Panik Atağı bilen de bilmeyen de kendine (hiçbir doktor muayenesi olmadan) böyle bir yakıştırma yapabiliyor –ki inandığınız şeyi yaşarsınız-. Ya da Panik Atak rahatsızlığı olana çevresindekiler uygun olmayan yaklaşımlarda bulunabiliyor. Bu sebeple önce Panik Atak nedir buna değinelim istedim.
Panik Atak; Beklenmedik bir anda gelişen, kişiyi alarma geçiren, kişinin yaşam kalitesini düşüren Anksiyete Bozukluğudur. Beynimizin tehlikelere karşı bir kendini koruma mekanizması vardır. Korku çok normal bir duygu olmasına rağmen kişide bu mekanizmanın, sinyalleri en yoğun hissedilip 10 dakika ya da daha kısa süre boyunca panik yaşama durumudur.

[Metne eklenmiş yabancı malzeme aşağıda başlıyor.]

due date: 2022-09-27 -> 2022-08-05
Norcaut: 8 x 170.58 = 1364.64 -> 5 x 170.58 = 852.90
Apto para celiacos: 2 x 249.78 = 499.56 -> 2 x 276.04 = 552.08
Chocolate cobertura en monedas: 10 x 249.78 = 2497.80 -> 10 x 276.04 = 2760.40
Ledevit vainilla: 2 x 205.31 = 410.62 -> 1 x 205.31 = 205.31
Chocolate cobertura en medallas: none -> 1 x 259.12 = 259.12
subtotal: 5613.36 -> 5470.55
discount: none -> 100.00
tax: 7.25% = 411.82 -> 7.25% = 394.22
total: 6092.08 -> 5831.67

Belirtileri: Çarpıntı, Gögüste Ağrı - Sıkışma
Nefes Alamama, Boğulur gibi Olmak
Üşüme / Terleme,
Titreme / Sarsılma
Yoğun Ölüm Korkusu / Kendini Kaybetme Korkusu
Baş Dönmesi / Bayılacak gibi olmak
Uyuşma / Karıncalanma gibi belirtiler varsa mutlaka destek almalısınız.

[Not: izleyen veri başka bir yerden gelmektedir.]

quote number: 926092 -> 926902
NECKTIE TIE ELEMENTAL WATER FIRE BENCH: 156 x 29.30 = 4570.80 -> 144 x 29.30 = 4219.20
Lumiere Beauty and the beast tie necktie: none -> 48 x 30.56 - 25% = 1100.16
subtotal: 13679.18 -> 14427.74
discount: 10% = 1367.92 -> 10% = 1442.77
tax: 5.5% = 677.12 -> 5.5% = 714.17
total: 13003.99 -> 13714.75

Panik atağın süreğen olması hali var bir de Panik Bozukluk olarak adlandırdığımız. Bu da “beklenti dediğimiz”; panik atak geçireceğim korkusu ile her bedende yaşadığımız değişimi atağa dönüştürme durumudur. Sık sık atağı tekrarlar. (Ki atak tek başına hastalık değildir, Panik Bozukluk olduğunda hastalık diyebiliriz.)

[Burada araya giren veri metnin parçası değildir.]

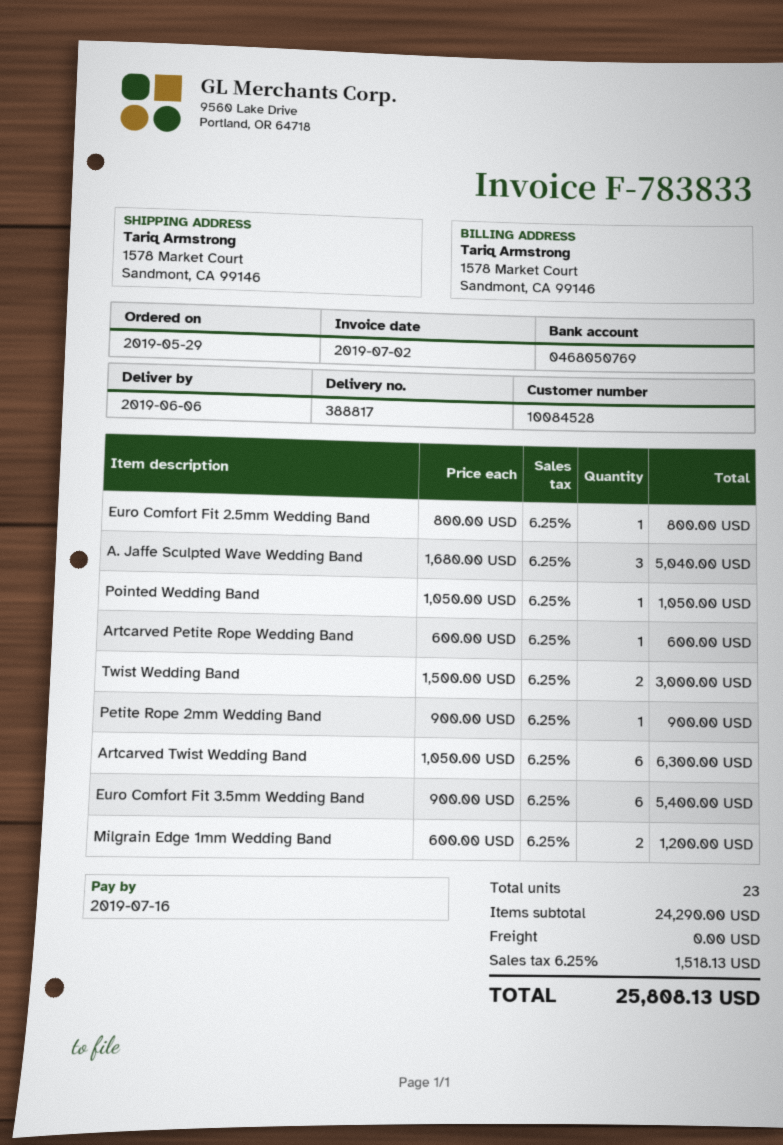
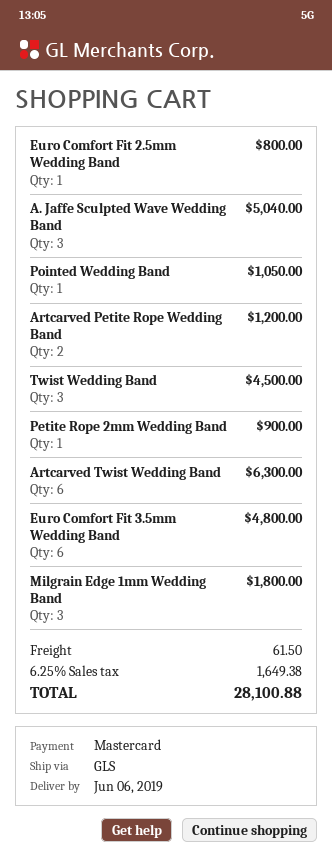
Artcarved Petite Rope Wedding Band: 1 for 600.00 -> 2 for 1200.00
Twist Wedding Band: 2 for 3000.00 -> 3 for 4500.00
Euro Comfort Fit 3.5mm Wedding Band: 6 for 5400.00 -> 6 for 4800.00
Milgrain Edge 1mm Wedding Band: 2 for 1200.00 -> 3 for 1800.00
shipping: 0.00 -> 61.50
tax: 6.25% = 1518.13 -> 6.25% = 1649.38
total: 25808.13 -> 28100.88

Peki, Nasıl Başedebiliriz?
Hastalığı iyi tanıyın.
Derin nefes almayı öğrenin.
Atak gelecek diye düşündüğünüzde zihni oyalayın.
Telkin geliştirin.
Beden sinyallerine kulak vermeyin.
Vücuttaki her sinyali atak belirtisi olarak değerlendirmeyin.
Bir uzman yardımı almaktan çekinmeyin.